Hiya Russell another good choice!! Cannot beat Swift for back up and aftercare    
Now hope there is still room for me and greeni, for when we come to call!! Are you still iintending going to Arrochar?????

Congrats hunny am waaaaaaaaaay jealous :wink:


----------



## Rapide561 (Oct 1, 2005)

*New Kontiki 679*



carolgavin said:


> Hiya Russell another good choice!! Cannot beat Swift for back up and aftercare
> Now hope there is still room for me and greeni, for when we come to call!! Are you still iintending going to Arrochar?????
> 
> Congrats hunny am waaaaaaaaaay jealous :wink:


Hello you lovely, delightful darling.

Still hopeful of a trip to the Lochs soon.

That's a really nice thing to say about Swift, more so as you are not a Swift owner.

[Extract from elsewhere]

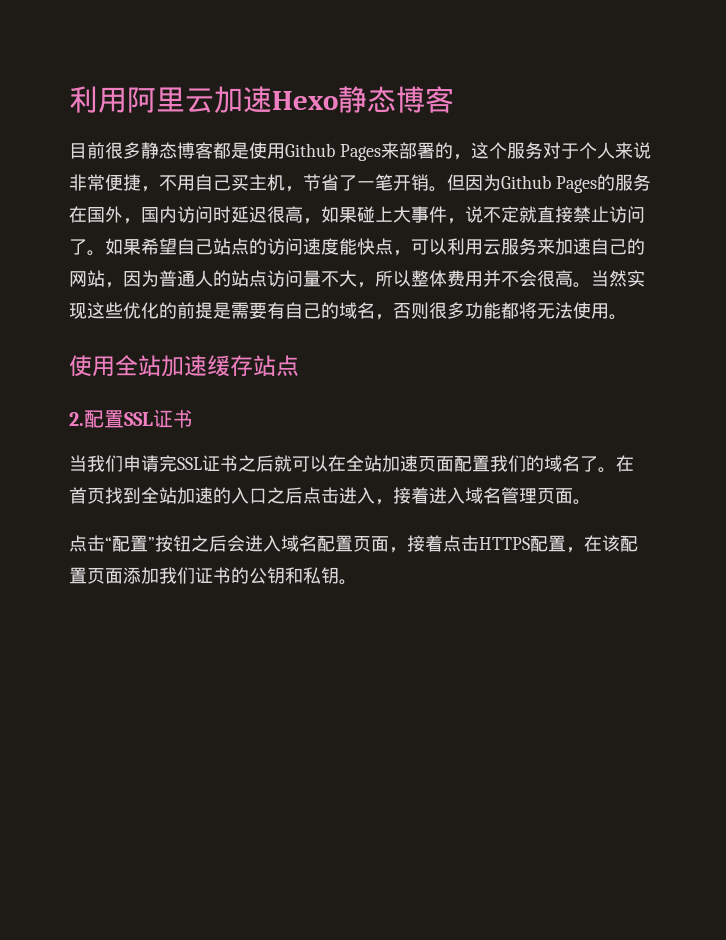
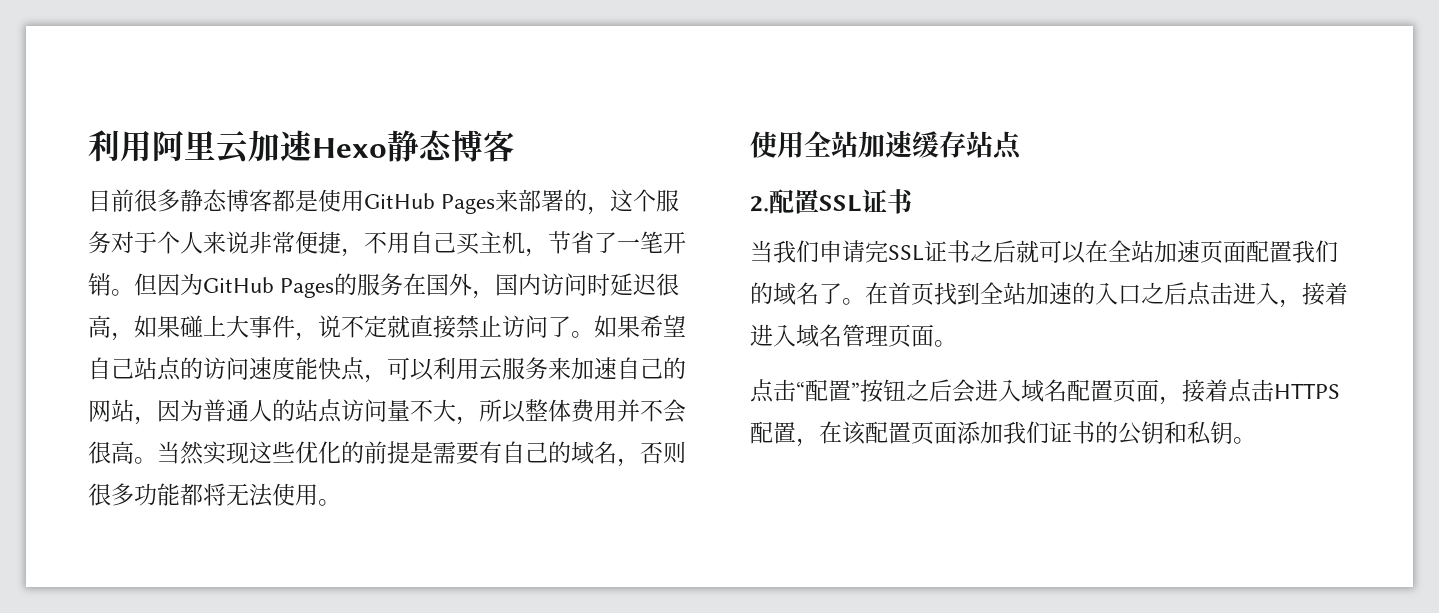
- 目前很多静态博客都是使用Github Pages来部署的，这个服务对于个人来说非常便捷，不用自己买主机，节省了一笔开销。
+ 目前很多静态博客都是使用GitHub Pages来部署的，这个服务对于个人来说非常便捷，不用自己买主机，节省了一笔开销。
- 但因为Github Pages的服务在国外，国内访问时延迟很高，如果碰上大事件，说不定就直接禁止访问了。
+ 但因为GitHub Pages的服务在国外，国内访问时延迟很高，如果碰上大事件，说不定就直接禁止访问了。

Will keep you posted re a trip up there.

Russell


----------



## buttons (Dec 19, 2005)

Hi Russell
Congratulations this sounds like a good choice, I was the proud owner of a kontiki for many years but things change and I am now the proud owner of a wee thing with a elivating roof. 
You have obviously covered every aspect in depth before making your decision and I’m sure that it will be the right choice for you. 
Judging by the response to earlier posts I can only assume that safety is not high on the list of priorities for most buyers, I’m sure that this was not so in your case. Most of us wouldn’t dream of buying a car without proven safety credentials. Do we have the same attitude when deciding on which motorhome?

The Hymer as I understand it had a really good result from the EuroNap test, how did your van perform in this or similar?


----------



## vardy (Sep 1, 2006)

So pleased for you Russell. How could you possibly look as cool in your photos with NO ironing board?? 8) 

PS. Go back to the original post Russell and read it again - bearing in mind I have missed a few rounds re. canine companion. - I thought Jenny was female (woman) sister/friend sharing finance. I caught up halfway down the page. Especially the bit about Pusser!!!!


----------



## Sonesta (May 10, 2005)

Congratulations Russell on your new baby - she/he sure sounds a right bobby dazzler.  Obviously, you were delighted with your last Swift (good choice) hence going for another Swift model and I just know you and Jenny are going to enjoy some wonderful adventures in your new toy!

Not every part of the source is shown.